如果蠢得可愛也算可愛……
餘夢華抿了抿嘴唇,有點想把溫言打暈過去,然後首接把他綁走。
“你想好了,在這裡可老遭罪,我知道你不會跟我說這些,你打小就驕傲,但我都聽你姐說了,就那作息時間,說是特種兵的訓練計劃我都信,還有那飯,我都不想說,不管做什麼飯,起碼得讓學生能吃到熱乎的吧?晚做一會兒是會死人還是怎麼著……”
眼看媽媽越說越氣,顯然是因為姐姐的身體出了問題,媽媽把火都撒到學校身上了,溫言連忙打圓場:
“媽媽,冷靜呀!其實沒什麼大不了的,那不是有大把大把的人能適應嘛?再說了,也有可能是因為我姐身體素質不行,你看我,這不是活蹦亂跳的嗎?”

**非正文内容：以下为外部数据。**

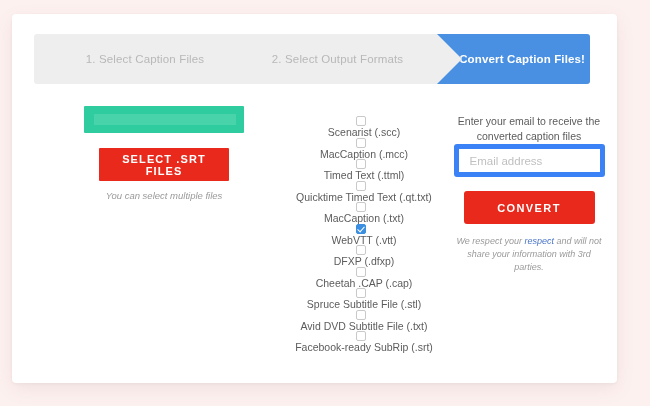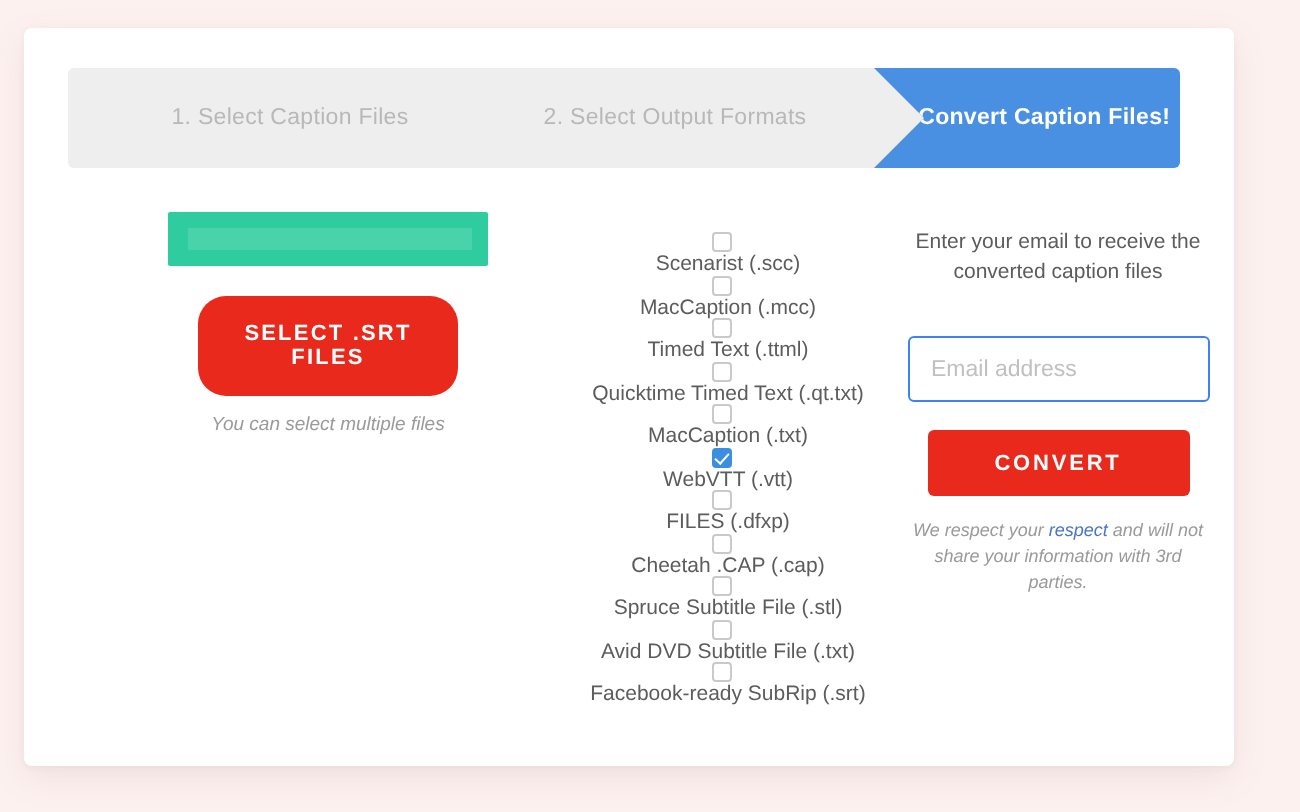"SELECT .SRT FILES" #select-btn { border-radius: 14px -> 1px; height: 50px -> 33px }
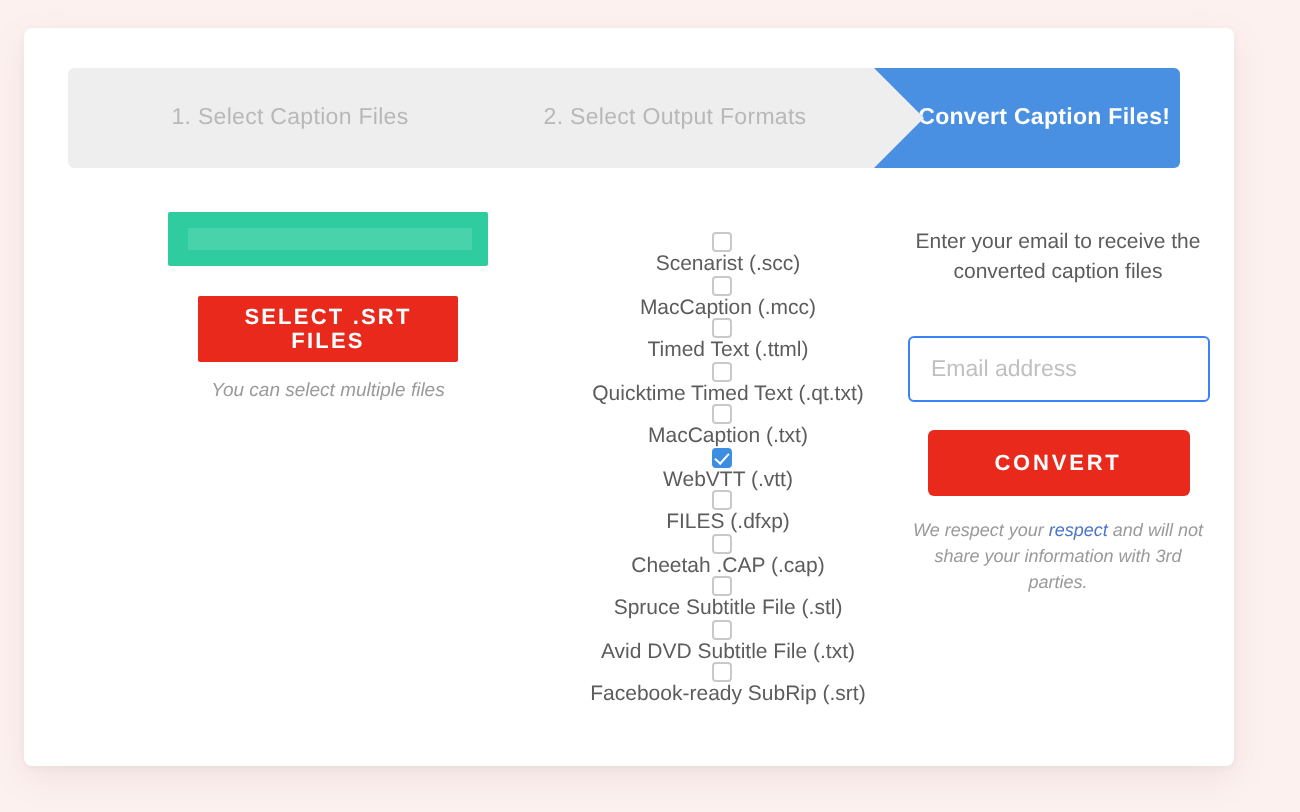"Email address" #email-input { border: 1px solid #3b82f6 -> 5px solid #3b82f6; margin: 24px auto 0 auto -> 0 auto 0 auto }
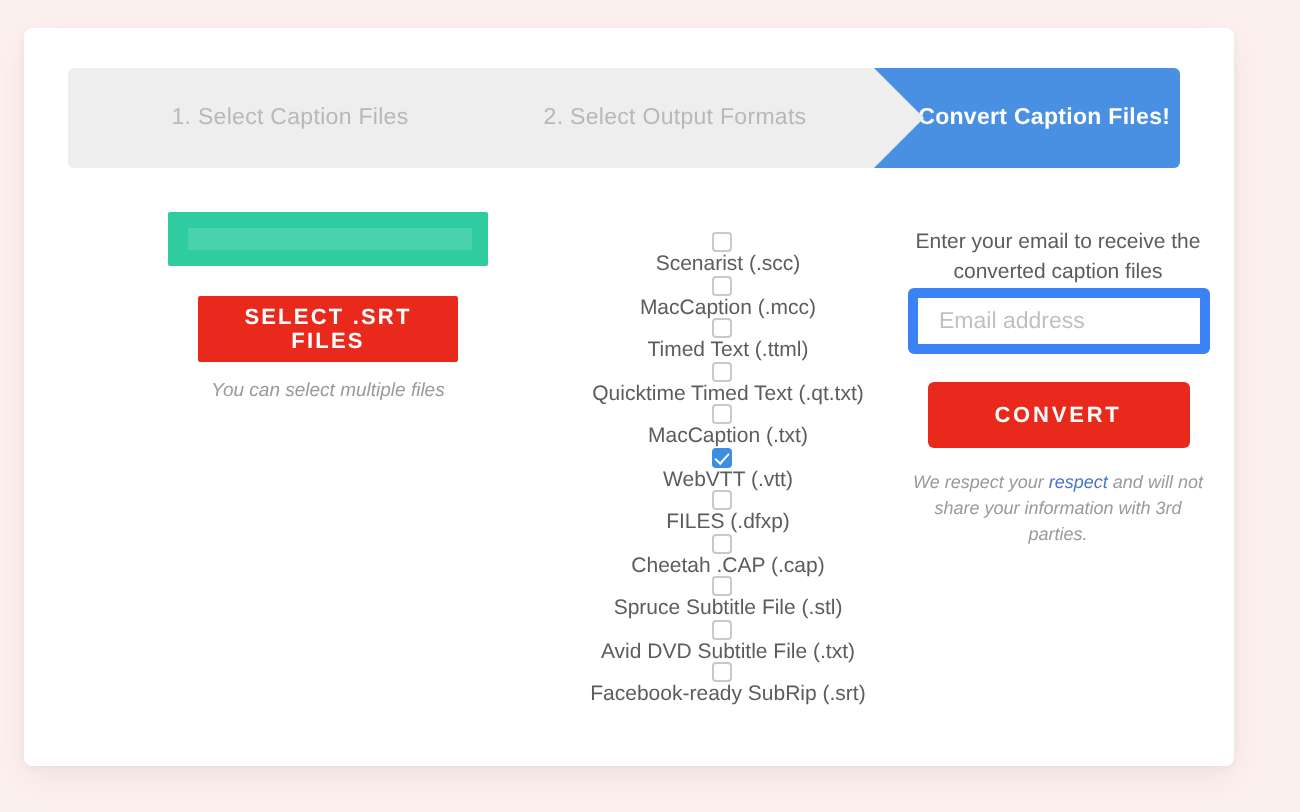"FILES (.dfxp)" span.fmt-label { text: FILES -> DFXP }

“呵呵,你可拉倒吧,老孃是看著你長大的,你什麼樣,我還能不比你清楚?你跟你姐同一胎生出來的,就算比她強,又能強到哪裡去?”
關於溫言說的那些,餘夢華一個字也不想聽,她現在就是王八吃秤砣,鐵了心要把孩子帶回去。
溫言實在沒招了,指著旁邊的付樂,開始轉換思路:
“媽,我真沒事,不信你問我同學,付樂呀,你跟我媽講,我是不是特別適應?”
皮球踢給了付樂,孩子看了看眼下的情況,當即就犯了難,不知道該怎麼回答。
前幾天,溫言剛剛感冒一次,昨天晚上,溫言吃完了泡麵還在跟自己說肚子有點不舒服,大機率是吃米飯吃得了……
他不是溫言,真辦不到面不改色的胡說八道,尤其是當著長輩的面,所以他還是閉嘴吧。
遇到難回答的問題又不說話了~
餘夢華似笑非笑的看著溫言,她己經把兒子所有的路都堵死了。
溫言沉默一下,收起戲謔和不正經,深深的嘆了口氣:
“媽,我知道你是怕我撐不住,但我也說了,我真的不能回去,至於理由,你就當是我不服輸吧。”
他無法接受自己的平庸,當初在一高時,因為多次與年級第一失之交臂,這件事情甚至一度成為他的心病。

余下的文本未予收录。